Das Saarland hatte sich bereits vor über einem Jahr im Bundesrat sowie die CDU Saar auf dem CDU-Parteitag für eine bundesweite Einführung der verpflichtenden Früherkennungsuntersuchungen ausgesprochen. Leider ist eine bundesweite Umsetzung bislang gescheitert. Sowohl Bundesministerin von der Leyen wie auch Bundesministerin Schmidt haben sich öffentlich unter Hinweis auf verfassungsrechtliche Bedenken gegen verpflichtende Vorsorgeuntersuchungen ausgesprochen. Erneut wurde auch wieder von grundsätzlichen systematischen Bedenken gesprochen, weil angeblich mit einer Untersuchungspflicht ein „Generalverdacht“ gegen die Eltern verknüpft sei.

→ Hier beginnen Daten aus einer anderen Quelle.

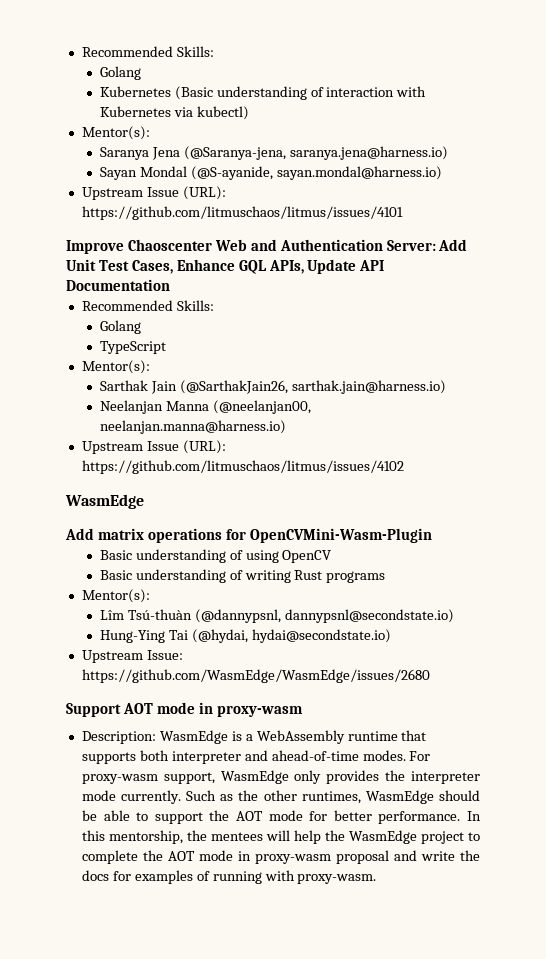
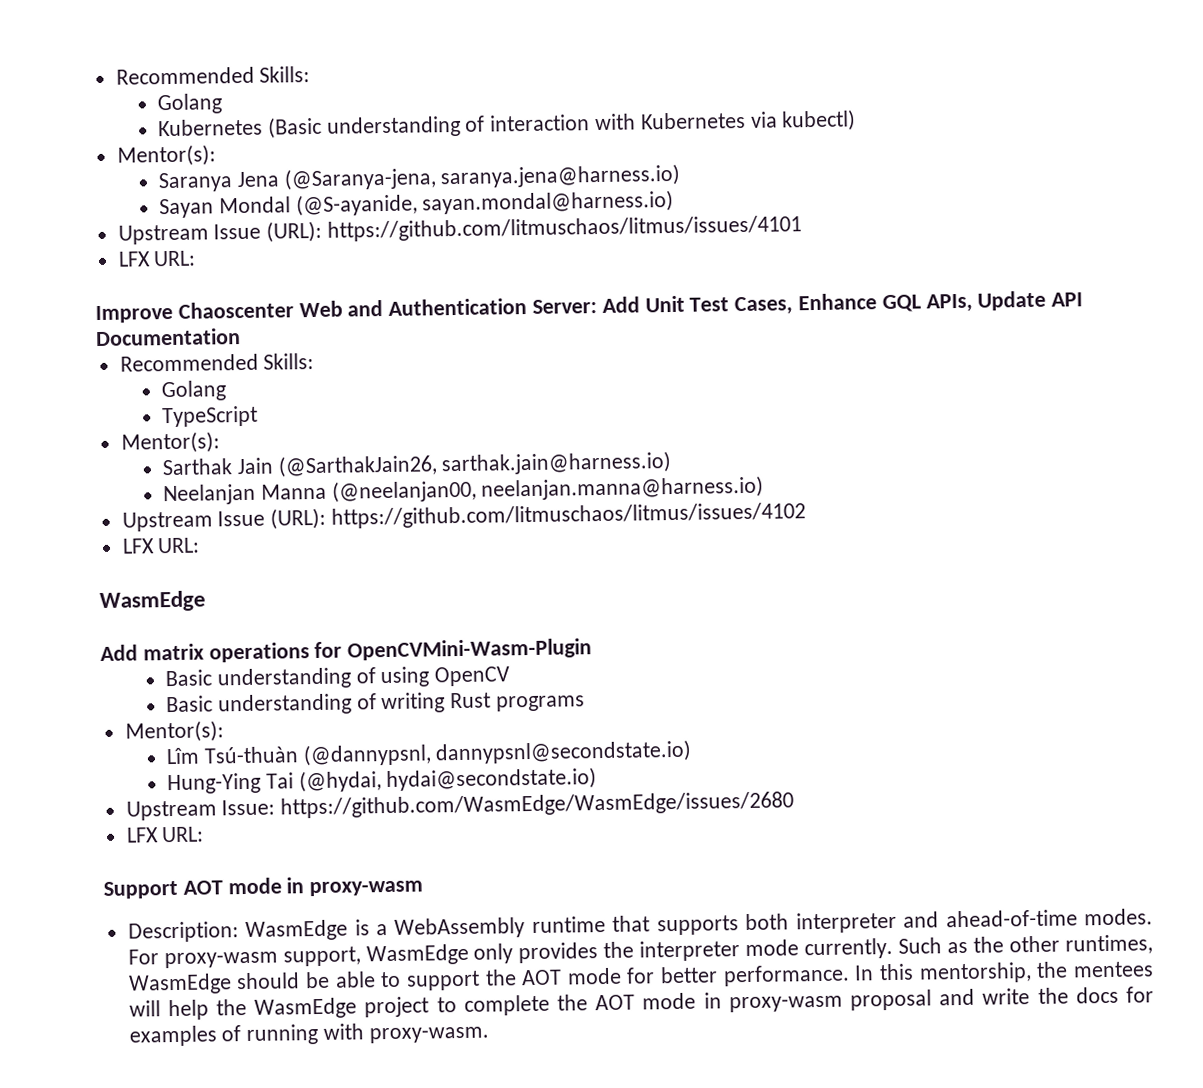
  Upstream Issue (URL): https://github.com/litmuschaos/litmus/issues/4101
+ LFX URL:
  Upstream Issue (URL): https://github.com/litmuschaos/litmus/issues/4102
+ LFX URL:
  Upstream Issue: https://github.com/WasmEdge/WasmEdge/issues/2680
+ LFX URL:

Die aktuellen Fälle haben erneut gezeigt, dass ein Screening ein wichtiges Instrument zum Schutz vor Kindesmisshandlung und Kindesverwahrlosung sein kann. Das Saarland hat seit einem Jahr gehandelt und ein konkretes funktionsfähiges und effektives Hilfesystem installiert. Das Saarland kann hier auch für andere Länder Vorbild sein. Rheinland-Pfalz wird ab dem nächsten Jahr nach dem Vorbild des Saarlands die Kinder screenen. Das Meldesystem im Saarland läuft seit April im Echtbetrieb. Begonnen wurde mit der frühkindlichen Untersuchung U 5 (6. bis 7. Lebensmonat). Seit Oktober werden auch die restlichen Vorsorgeuntersuchungen (U 3 bis U 9) gescreent. Alle 40.000 saarländischen Kinder von der 6. Lebenswoche bis zum 64. Lebensmonat sind damit im Saarland im Screening.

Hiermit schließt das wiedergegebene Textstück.